== Activity ==
Look for the string "title" in the listing. Copy each line that has it.

== Available data ==
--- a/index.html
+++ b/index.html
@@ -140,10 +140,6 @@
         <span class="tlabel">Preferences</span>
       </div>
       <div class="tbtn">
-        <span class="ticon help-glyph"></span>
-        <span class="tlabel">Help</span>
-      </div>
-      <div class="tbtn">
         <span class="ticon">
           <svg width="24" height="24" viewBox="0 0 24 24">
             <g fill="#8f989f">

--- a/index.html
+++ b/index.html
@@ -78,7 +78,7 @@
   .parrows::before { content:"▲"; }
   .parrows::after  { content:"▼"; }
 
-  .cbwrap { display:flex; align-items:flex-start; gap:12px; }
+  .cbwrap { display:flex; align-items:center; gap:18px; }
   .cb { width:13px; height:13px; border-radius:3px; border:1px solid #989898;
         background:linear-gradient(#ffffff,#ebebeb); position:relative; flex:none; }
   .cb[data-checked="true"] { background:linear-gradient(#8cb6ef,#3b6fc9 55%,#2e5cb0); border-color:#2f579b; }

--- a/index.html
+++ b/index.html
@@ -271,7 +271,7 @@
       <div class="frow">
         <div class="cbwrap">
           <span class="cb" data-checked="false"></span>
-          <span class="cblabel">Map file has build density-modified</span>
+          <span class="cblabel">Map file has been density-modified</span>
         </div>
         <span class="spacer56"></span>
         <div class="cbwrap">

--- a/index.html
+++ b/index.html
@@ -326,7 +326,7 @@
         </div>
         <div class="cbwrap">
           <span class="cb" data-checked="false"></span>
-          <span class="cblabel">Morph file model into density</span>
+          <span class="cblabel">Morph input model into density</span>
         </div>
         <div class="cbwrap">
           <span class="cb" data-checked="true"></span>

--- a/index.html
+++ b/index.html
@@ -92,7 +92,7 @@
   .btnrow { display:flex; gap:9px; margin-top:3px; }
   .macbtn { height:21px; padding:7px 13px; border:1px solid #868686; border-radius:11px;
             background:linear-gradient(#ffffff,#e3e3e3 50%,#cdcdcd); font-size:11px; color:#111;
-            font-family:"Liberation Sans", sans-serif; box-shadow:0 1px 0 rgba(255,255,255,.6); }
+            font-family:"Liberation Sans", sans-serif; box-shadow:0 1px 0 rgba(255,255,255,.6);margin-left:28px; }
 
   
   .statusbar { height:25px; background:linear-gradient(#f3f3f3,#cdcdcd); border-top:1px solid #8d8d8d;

==

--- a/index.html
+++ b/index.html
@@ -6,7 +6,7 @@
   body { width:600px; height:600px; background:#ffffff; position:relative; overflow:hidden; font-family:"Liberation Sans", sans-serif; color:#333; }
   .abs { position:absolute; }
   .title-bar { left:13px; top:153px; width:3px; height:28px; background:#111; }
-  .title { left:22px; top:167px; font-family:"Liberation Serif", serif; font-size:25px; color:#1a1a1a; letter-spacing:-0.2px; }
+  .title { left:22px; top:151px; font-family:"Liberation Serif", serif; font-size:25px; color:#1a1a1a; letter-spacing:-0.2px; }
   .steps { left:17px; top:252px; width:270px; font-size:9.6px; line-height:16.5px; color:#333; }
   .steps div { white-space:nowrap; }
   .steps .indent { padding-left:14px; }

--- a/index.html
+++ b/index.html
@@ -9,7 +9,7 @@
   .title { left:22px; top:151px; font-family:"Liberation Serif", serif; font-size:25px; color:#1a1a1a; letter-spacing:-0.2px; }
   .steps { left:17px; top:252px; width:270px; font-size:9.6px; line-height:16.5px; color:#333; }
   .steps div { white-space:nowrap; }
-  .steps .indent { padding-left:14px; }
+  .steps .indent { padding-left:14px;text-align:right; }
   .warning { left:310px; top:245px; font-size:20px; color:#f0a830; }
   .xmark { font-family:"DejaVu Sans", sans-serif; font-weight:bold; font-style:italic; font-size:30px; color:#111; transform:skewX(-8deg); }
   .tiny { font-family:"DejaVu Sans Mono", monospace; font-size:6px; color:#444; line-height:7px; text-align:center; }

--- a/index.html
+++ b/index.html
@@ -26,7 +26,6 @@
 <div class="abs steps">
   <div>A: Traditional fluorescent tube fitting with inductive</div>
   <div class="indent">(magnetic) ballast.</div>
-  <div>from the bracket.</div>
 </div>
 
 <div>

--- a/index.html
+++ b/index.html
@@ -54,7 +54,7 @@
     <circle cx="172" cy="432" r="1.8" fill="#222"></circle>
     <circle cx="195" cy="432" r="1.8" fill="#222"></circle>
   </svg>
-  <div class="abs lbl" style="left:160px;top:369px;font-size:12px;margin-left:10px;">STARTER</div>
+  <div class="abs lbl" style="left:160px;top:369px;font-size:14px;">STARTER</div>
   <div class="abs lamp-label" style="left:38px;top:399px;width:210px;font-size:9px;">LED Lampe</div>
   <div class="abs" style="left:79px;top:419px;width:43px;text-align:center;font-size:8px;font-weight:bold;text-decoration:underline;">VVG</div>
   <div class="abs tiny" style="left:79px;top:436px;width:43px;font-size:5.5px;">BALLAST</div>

...

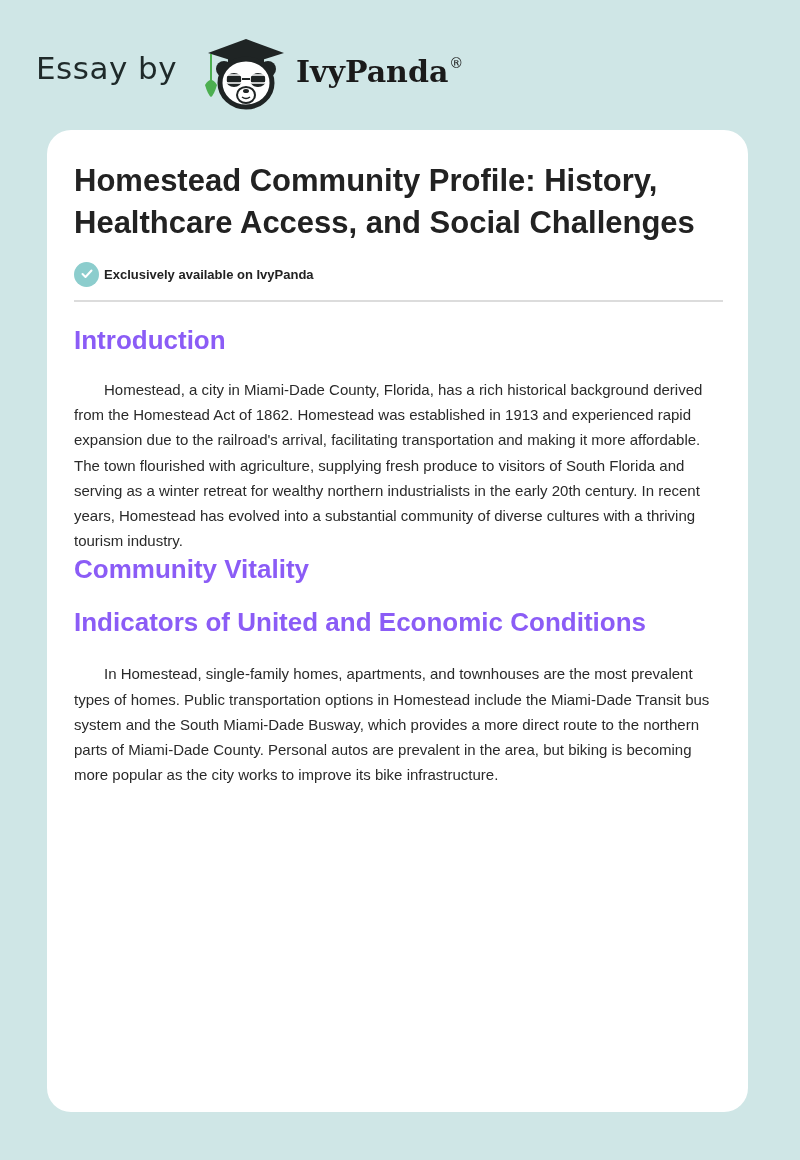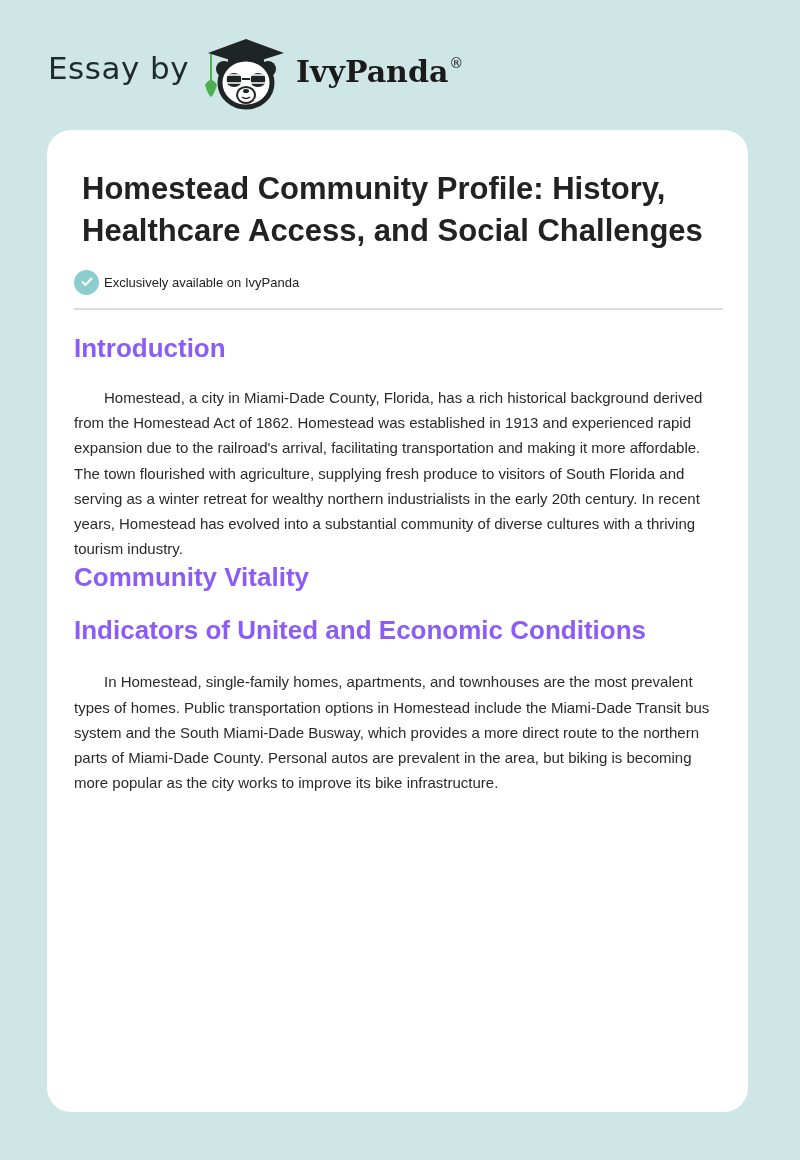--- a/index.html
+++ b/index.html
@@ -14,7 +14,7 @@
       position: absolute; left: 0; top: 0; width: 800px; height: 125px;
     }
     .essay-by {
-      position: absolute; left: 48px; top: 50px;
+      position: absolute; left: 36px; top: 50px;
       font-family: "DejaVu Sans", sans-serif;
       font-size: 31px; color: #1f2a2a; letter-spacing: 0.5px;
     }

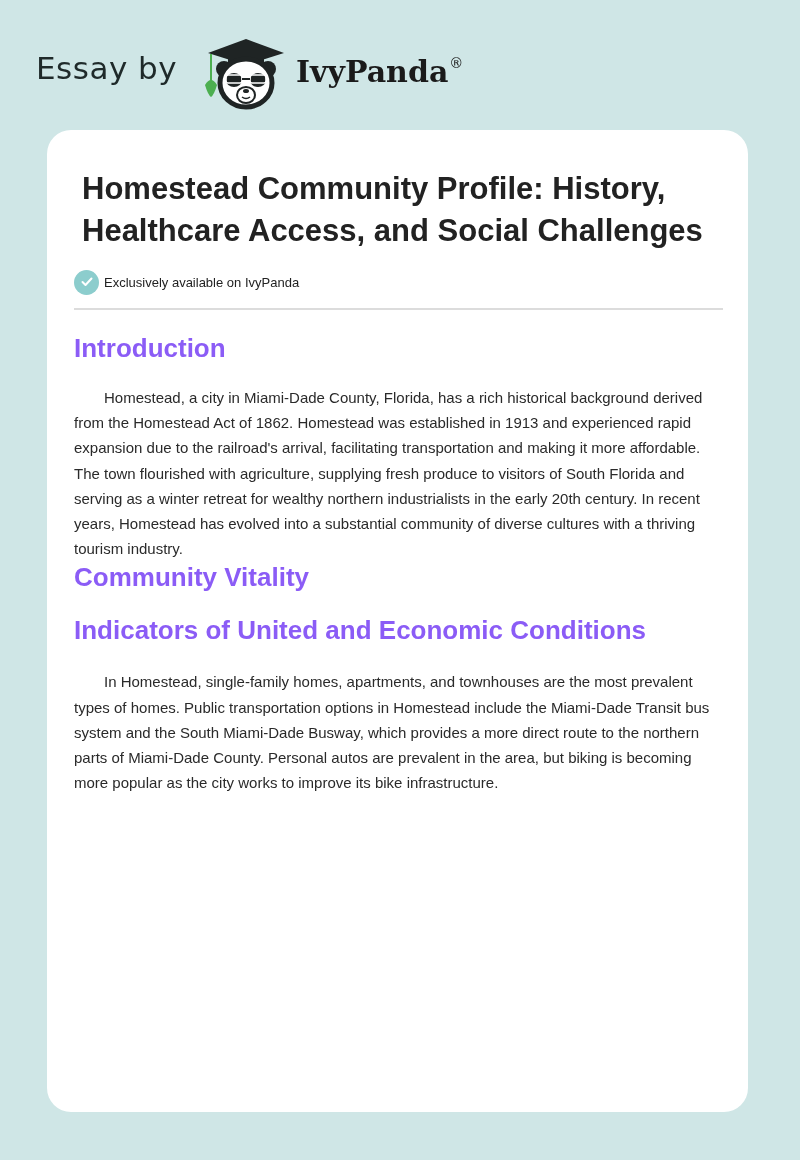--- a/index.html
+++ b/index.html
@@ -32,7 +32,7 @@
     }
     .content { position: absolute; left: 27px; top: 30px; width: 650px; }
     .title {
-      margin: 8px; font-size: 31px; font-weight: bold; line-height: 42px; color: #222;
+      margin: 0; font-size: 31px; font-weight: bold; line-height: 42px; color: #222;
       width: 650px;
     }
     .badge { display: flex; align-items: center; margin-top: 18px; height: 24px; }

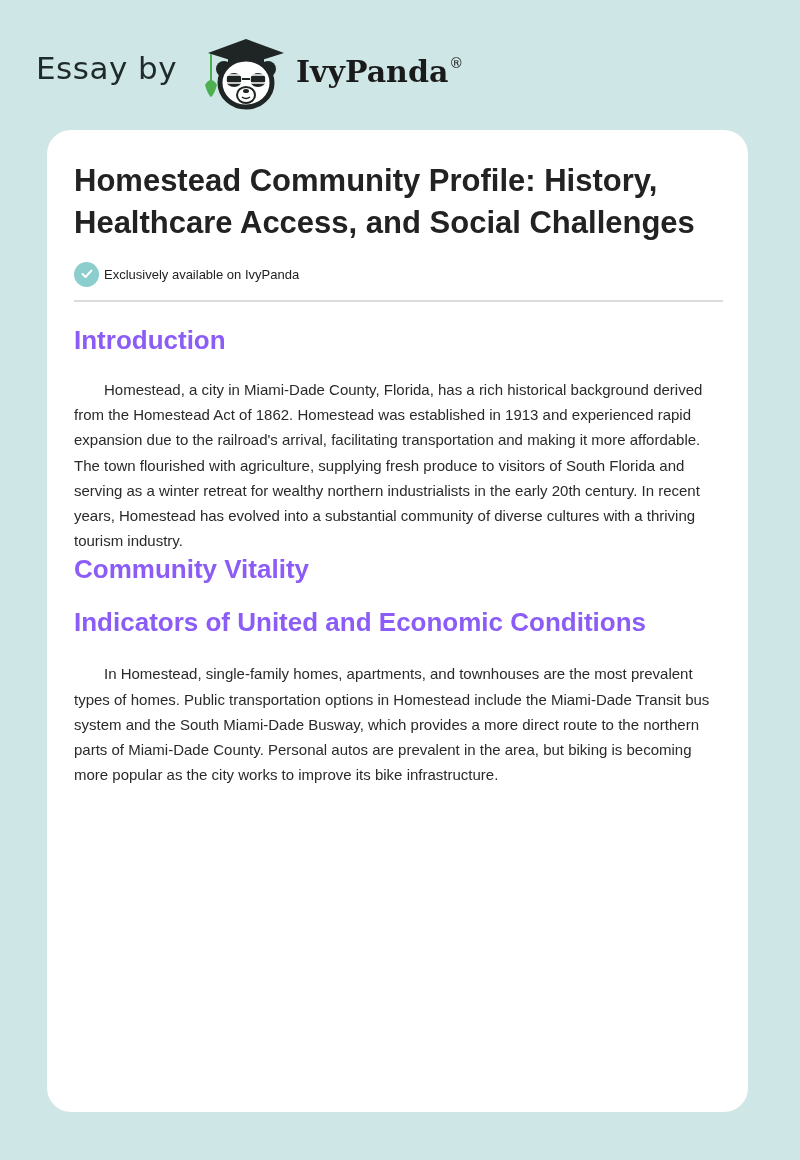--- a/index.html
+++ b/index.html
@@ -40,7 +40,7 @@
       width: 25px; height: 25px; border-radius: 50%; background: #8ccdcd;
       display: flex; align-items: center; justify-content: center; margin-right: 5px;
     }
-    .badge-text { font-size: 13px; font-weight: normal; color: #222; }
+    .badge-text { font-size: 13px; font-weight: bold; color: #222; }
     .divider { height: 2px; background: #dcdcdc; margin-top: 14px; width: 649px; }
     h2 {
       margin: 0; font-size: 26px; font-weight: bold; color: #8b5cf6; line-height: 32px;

== Answer space ==
   .title-bar { left:13px; top:153px; width:3px; height:28px; background:#111; }
-  .title { left:22px; top:167px; font-family:"Liberation Serif", serif; font-size:25px; color:#1a1a1a; letter-spacing:-0.2px; }
+  .title { left:22px; top:151px; font-family:"Liberation Serif", serif; font-size:25px; color:#1a1a1a; letter-spacing:-0.2px; }
   .title { left:22px; top:151px; font-family:"Liberation Serif", serif; font-size:25px; color:#1a1a1a; letter-spacing:-0.2px; }
     .title {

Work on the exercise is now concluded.